One has to wonder where NAFTA supporters found their solace: Was it ignorance of what was actually in the treaty? Was it in favor of some “middle-of-the-road” policy? Or was it by virtue of being purchased and funded by vested business interests that benefited from the treaty? We may never quite know. But we can know for certainty that a treatise with thousands of pages, featuring currency controls, import controls, and imposed cross-border regulations is hardly a laissez-faire victory.
But these rhetorical victories that Rothbard decries become stuck in the minds of Americans. The media proclaims the “new age of free trade!” and most buy into it. The failures of interventionism are thus blamed on the free market.
Reagan is lauded as a limited government president who unleashed the markets through deregulation but that is truly a myth. Reagan may have allowed his bureaucracies to loosen environmental regulations in his tenure but it opened the door for the dreaded Chevron Doctrine. Reagan did not touch the New Deal and Great Society apparatus of regulation. The bureaucracies of the Progressive Era remained intact. The central bank remained. Reagan may have lowered some income tax rates, but he was hardly a deregulator.

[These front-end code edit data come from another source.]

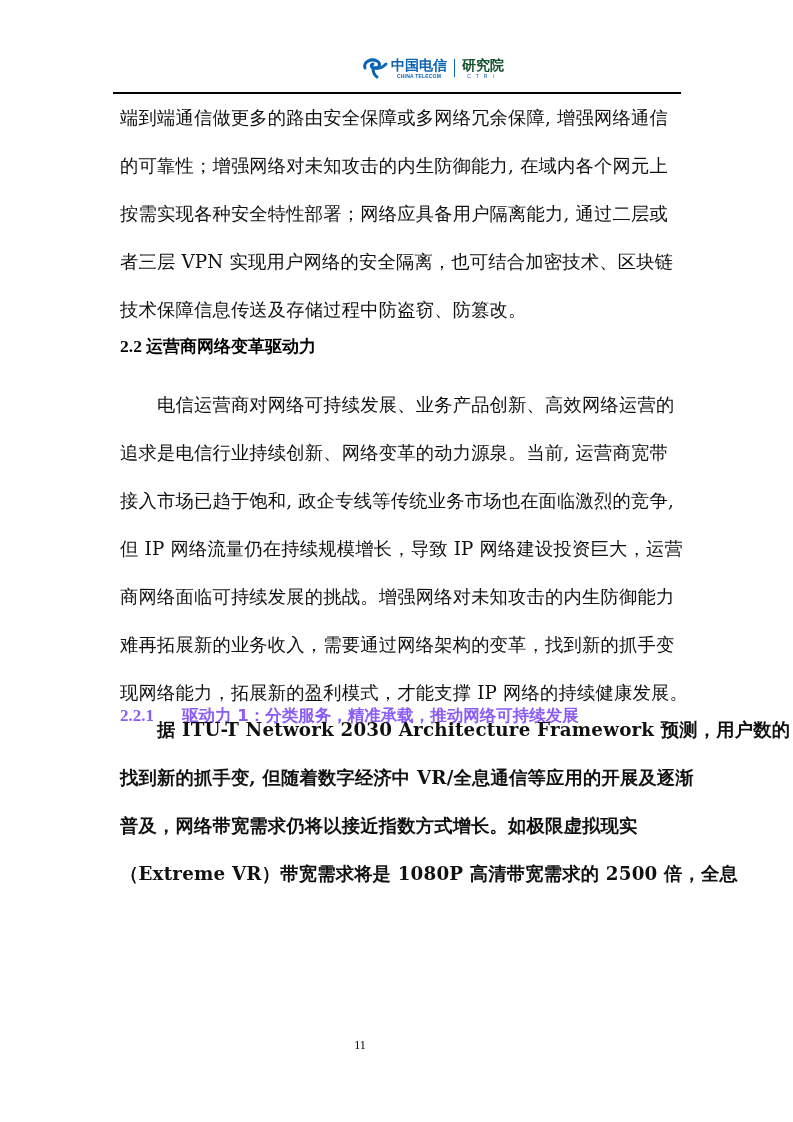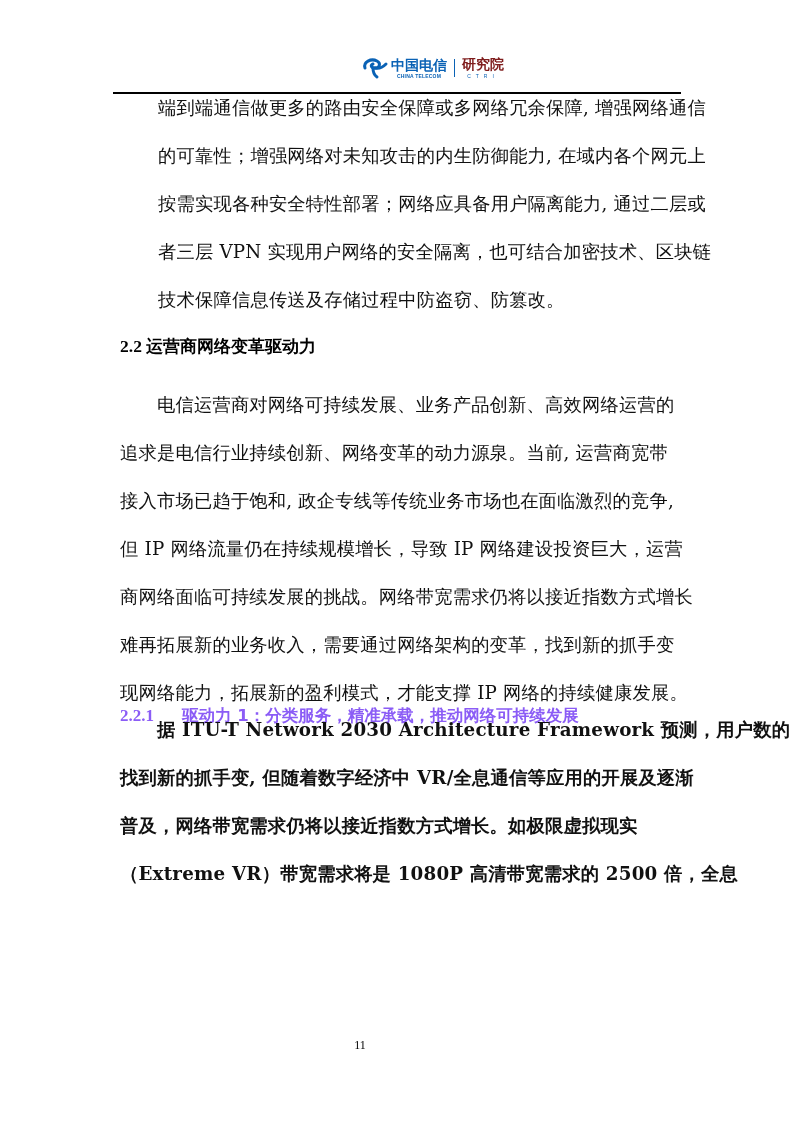--- a/index.html
+++ b/index.html
@@ -13,7 +13,7 @@
   .logo-cn-sub { font-family: "Liberation Sans", sans-serif; font-weight: bold; font-size: 5px; line-height: 7px; color: #0a62b5; letter-spacing: 0.2px; }
   .logo-sep { width: 1px; height: 18px; background: #0a62b5; margin: 0 7px; }
   .logo-ctri { display: flex; flex-direction: column; align-items: center; }
-  .logo-ctri-main { font-family: Liberation Mono, monospace; font-weight: bold; font-size: 14px; line-height: 16px; color: #7f1d1d; }
+  .logo-ctri-main { font-family: Liberation Sans, sans-serif; font-weight: bold; font-size: 14px; line-height: 16px; color: #14532d; }
   .logo-ctri-sub { font-family: "Liberation Sans", sans-serif; font-size: 5px; line-height: 7px; letter-spacing: 5px; color: #0a62b5; }
   .header-rule { position: absolute; left: 113px; top: 92px; width: 568px; height: 2px; background: #000; }
 

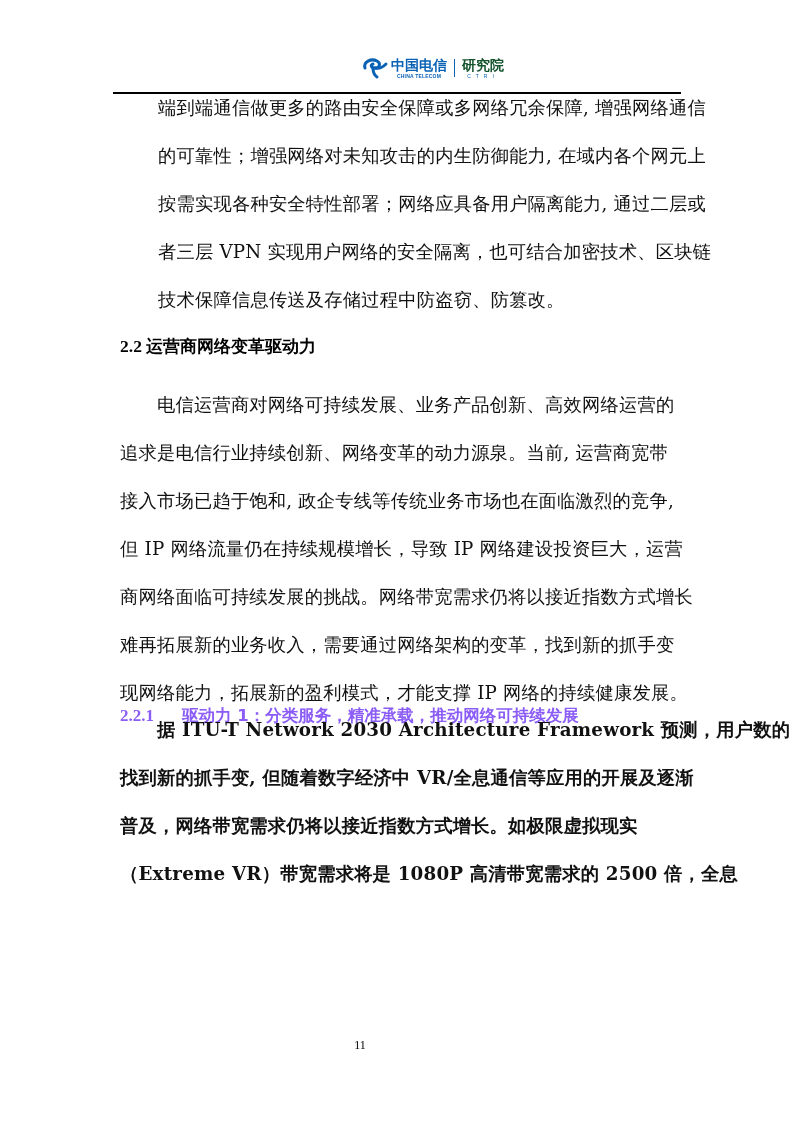--- a/index.html
+++ b/index.html
@@ -50,7 +50,7 @@
 </div>
 <div class="header-rule"></div>
 
-<div class="para" style="top:84px;margin-left:38px;">
+<div class="para" style="top:94px;">
   <span class="line">端到端通信做更多的路由安全保障或多网络冗余保障, 增强网络通信</span>
   <span class="line">的可靠性；增强网络对未知攻击的内生防御能力, 在域内各个网元上</span>
   <span class="line">按需实现各种安全特性部署；网络应具备用户隔离能力, 通过二层或</span>

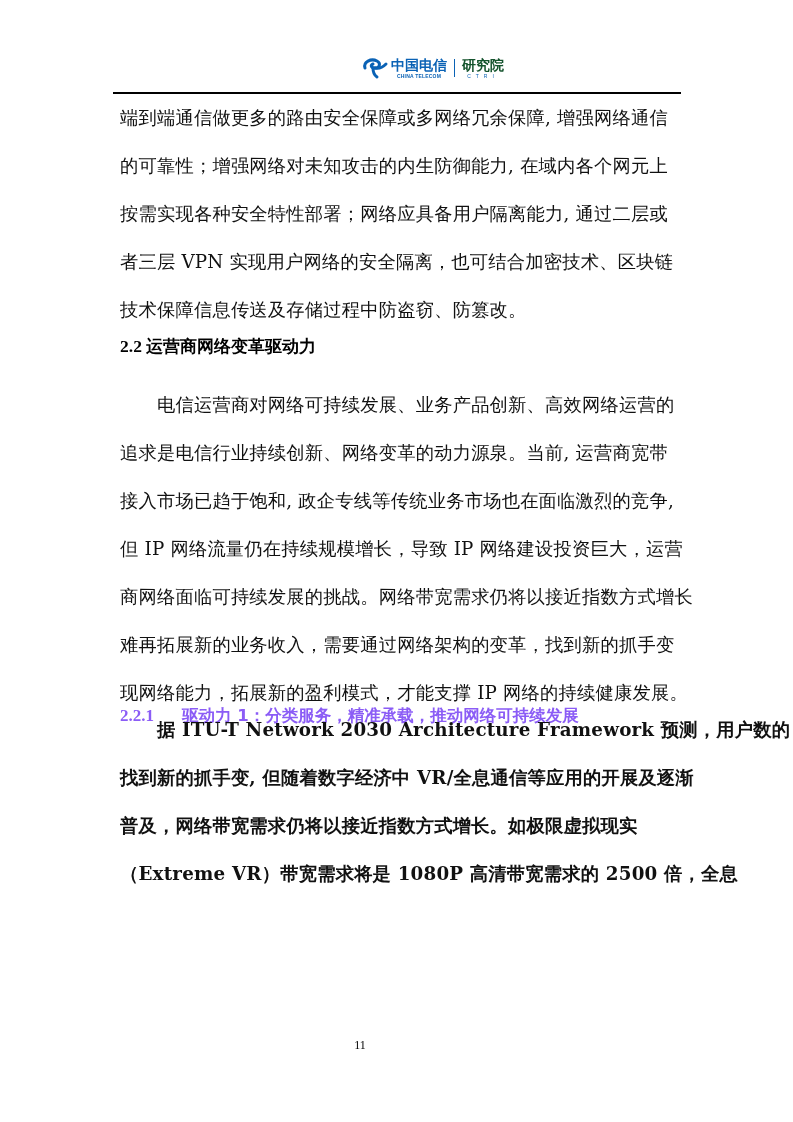--- a/index.html
+++ b/index.html
@@ -67,7 +67,7 @@
   <span class="line">追求是电信行业持续创新、网络变革的动力源泉。当前, 运营商宽带</span>
   <span class="line">接入市场已趋于饱和, 政企专线等传统业务市场也在面临激烈的竞争,</span>
   <span class="line">但 IP 网络流量仍在持续规模增长，导致 IP 网络建设投资巨大，运营</span>
-  <span class="line">商网络面临可持续发展的挑战。网络带宽需求仍将以接近指数方式增长</span>
+  <span class="line">商网络面临可持续发展的挑战。增强网络对未知攻击的内生防御能力</span>
   <span class="line">难再拓展新的业务收入，需要通过网络架构的变革，找到新的抓手变</span>
   <span class="line">现网络能力，拓展新的盈利模式，才能支撑 IP 网络的持续健康发展。</span>
 </div>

Lest any progressive try to blame so-called “financial deregulation” for the “Dotcom” and 2008 recessions, the only needed response is Tom Woods’ book Meltdown. Central banks playing price controls with interest rates created the financial crises.
Thus, we reach the two-fold path of “NAFTA fever.” It comes in two forms: either the radical insistence on a free market victory that never truly happened or the hatred of the free market based off of a rhetorical scheme that never was true. Neither are honest or helpful.

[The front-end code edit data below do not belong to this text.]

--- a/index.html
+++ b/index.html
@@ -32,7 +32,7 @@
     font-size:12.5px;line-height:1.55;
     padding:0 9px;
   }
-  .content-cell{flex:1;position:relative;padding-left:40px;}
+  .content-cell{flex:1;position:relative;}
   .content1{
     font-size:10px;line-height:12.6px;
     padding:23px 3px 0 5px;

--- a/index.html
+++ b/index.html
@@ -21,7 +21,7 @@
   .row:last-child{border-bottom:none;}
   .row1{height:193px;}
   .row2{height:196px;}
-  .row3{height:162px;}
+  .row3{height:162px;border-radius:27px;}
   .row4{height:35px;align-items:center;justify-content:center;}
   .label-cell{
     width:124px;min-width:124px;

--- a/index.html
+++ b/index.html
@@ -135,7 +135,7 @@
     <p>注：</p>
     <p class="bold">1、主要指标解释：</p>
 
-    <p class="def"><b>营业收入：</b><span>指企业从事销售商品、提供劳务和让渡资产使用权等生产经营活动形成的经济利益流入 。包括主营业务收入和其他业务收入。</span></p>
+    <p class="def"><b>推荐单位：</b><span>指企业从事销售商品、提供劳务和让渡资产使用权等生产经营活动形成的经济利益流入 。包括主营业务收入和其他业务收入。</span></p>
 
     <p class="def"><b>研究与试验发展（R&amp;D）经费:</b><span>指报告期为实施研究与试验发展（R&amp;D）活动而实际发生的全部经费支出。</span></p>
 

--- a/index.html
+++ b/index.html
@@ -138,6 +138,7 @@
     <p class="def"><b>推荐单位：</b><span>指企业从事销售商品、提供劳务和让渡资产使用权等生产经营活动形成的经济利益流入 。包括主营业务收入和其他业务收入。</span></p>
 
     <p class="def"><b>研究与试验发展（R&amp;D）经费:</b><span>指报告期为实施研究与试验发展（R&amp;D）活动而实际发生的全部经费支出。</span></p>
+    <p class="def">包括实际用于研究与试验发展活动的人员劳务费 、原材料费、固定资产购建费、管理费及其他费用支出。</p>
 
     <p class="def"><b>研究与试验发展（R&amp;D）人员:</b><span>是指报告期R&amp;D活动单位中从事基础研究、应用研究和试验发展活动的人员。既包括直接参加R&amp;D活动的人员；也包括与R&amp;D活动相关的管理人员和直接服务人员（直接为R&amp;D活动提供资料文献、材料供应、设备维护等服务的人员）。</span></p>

Those defending markets should not fall into NAFTA fever, into a dogmatic orthodoxy whereby they defend NAFTA and the illusion of a free market victory. These were never free market victories, but intervention dressed in the garb of market rhetoric. We should not be jumping to the defense of the results of interventionism. Interventionism causes a death spiral of failure and continually worse social conditions.

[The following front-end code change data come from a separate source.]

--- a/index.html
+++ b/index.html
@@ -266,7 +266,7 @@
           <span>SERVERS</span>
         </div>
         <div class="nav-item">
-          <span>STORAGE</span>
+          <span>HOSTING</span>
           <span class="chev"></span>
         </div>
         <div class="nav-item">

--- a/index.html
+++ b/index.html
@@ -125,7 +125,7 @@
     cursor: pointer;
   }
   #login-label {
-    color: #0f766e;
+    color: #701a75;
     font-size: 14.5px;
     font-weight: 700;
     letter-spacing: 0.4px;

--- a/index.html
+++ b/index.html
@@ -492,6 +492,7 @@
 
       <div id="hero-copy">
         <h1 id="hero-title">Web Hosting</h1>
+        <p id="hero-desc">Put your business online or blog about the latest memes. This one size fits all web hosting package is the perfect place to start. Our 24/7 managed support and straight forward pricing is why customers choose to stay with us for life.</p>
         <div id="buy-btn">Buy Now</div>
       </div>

To bring about free markets and a more prosperous society, we need to make it clear what is the fault of interventionism and what isn’t. The United States has been defined by interventionist economic policy for a century, so it is no wonder that social conditions have worsened and more have become discontent. Free markets didn’t cause our conditions, they were simply the costume in which interventionism was packaged.
No wonder more people today despise markets. By buying into the rhetorical marketplace of the time interventionists and cronies passed off their interventionist legislation as part of a “market revolution.” The revolution never came, unlike the revolution described by Garet Garrett. American political discourse needs a cure to its NAFTA fever.